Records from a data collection
++++

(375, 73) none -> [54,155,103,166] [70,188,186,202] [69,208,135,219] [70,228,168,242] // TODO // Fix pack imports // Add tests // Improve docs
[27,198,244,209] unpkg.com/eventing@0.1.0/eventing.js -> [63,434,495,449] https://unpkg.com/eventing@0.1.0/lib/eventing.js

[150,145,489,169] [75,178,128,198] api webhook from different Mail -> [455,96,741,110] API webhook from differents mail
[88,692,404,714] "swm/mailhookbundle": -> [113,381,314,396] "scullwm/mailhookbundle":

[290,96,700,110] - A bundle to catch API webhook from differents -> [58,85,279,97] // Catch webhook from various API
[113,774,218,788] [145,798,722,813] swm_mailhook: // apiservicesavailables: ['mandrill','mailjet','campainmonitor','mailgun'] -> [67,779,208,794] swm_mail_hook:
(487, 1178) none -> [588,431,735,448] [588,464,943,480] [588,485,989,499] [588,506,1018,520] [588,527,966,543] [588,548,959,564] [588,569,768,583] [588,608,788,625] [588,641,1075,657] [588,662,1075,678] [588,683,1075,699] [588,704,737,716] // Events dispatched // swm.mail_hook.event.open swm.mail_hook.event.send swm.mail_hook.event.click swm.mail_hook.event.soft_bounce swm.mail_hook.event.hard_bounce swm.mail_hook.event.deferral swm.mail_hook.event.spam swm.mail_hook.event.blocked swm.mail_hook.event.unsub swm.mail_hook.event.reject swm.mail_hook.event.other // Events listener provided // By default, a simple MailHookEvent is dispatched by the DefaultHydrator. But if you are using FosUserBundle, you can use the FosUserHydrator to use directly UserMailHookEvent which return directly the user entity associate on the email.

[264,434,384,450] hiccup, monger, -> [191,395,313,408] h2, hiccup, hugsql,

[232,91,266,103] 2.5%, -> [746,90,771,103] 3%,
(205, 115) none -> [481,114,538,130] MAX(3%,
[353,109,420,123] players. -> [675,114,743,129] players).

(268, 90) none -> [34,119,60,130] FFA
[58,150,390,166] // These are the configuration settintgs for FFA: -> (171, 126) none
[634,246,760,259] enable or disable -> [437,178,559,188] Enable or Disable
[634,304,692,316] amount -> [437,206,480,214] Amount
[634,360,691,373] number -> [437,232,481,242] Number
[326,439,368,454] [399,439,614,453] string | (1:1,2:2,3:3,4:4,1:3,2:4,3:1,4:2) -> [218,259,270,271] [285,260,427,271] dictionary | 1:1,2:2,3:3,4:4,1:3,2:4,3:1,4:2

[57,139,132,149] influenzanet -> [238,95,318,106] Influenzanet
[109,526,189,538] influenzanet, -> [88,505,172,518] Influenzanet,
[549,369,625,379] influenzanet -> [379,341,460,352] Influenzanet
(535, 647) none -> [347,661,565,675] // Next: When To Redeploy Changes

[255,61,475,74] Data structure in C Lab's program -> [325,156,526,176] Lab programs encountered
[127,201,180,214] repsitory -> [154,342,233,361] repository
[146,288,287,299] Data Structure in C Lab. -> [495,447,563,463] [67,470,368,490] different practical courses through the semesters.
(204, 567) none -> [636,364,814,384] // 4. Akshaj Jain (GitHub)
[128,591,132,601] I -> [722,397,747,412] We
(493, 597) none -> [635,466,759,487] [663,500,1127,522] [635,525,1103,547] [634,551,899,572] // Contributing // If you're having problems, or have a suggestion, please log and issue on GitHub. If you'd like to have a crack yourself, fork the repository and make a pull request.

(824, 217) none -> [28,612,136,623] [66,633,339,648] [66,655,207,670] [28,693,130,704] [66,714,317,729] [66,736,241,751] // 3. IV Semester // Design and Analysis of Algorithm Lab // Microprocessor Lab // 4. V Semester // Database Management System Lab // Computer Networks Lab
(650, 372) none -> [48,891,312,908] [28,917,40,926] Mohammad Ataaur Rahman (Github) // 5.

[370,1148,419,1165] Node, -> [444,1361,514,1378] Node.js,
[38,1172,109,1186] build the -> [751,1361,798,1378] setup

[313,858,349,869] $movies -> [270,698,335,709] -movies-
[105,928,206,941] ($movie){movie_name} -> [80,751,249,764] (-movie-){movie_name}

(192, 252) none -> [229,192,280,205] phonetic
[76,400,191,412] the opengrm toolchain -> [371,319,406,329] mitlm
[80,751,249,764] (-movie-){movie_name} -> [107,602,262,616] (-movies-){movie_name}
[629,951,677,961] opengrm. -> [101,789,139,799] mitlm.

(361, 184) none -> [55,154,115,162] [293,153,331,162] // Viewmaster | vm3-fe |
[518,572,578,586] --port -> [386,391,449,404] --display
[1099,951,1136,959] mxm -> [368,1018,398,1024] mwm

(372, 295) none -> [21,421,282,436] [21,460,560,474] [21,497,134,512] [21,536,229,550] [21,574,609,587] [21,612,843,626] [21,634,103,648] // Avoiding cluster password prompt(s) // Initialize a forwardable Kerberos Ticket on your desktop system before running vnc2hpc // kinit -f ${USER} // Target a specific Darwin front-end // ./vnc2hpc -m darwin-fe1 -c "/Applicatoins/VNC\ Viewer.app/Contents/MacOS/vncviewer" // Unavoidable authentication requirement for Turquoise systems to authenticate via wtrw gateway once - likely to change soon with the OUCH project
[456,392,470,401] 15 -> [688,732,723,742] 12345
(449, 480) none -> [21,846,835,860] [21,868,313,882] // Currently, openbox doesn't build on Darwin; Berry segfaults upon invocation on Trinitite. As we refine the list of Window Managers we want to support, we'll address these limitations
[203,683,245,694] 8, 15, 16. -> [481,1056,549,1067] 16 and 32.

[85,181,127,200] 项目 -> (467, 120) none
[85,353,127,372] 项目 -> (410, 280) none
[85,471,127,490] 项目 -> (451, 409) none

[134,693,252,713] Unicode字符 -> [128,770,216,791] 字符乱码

++++

Problem requirements
Give back, exactly as written, the stretch from the line with "[232,91,266,103] 2.5%, ->" through the line with "[326,439,368,454] [399,439,614,453] string", and no other lines from the records above.

Expected answer
[232,91,266,103] 2.5%, -> [746,90,771,103] 3%,
(205, 115) none -> [481,114,538,130] MAX(3%,
[353,109,420,123] players. -> [675,114,743,129] players).

(268, 90) none -> [34,119,60,130] FFA
[58,150,390,166] // These are the configuration settintgs for FFA: -> (171, 126) none
[634,246,760,259] enable or disable -> [437,178,559,188] Enable or Disable
[634,304,692,316] amount -> [437,206,480,214] Amount
[634,360,691,373] number -> [437,232,481,242] Number
[326,439,368,454] [399,439,614,453] string | (1:1,2:2,3:3,4:4,1:3,2:4,3:1,4:2) -> [218,259,270,271] [285,260,427,271] dictionary | 1:1,2:2,3:3,4:4,1:3,2:4,3:1,4:2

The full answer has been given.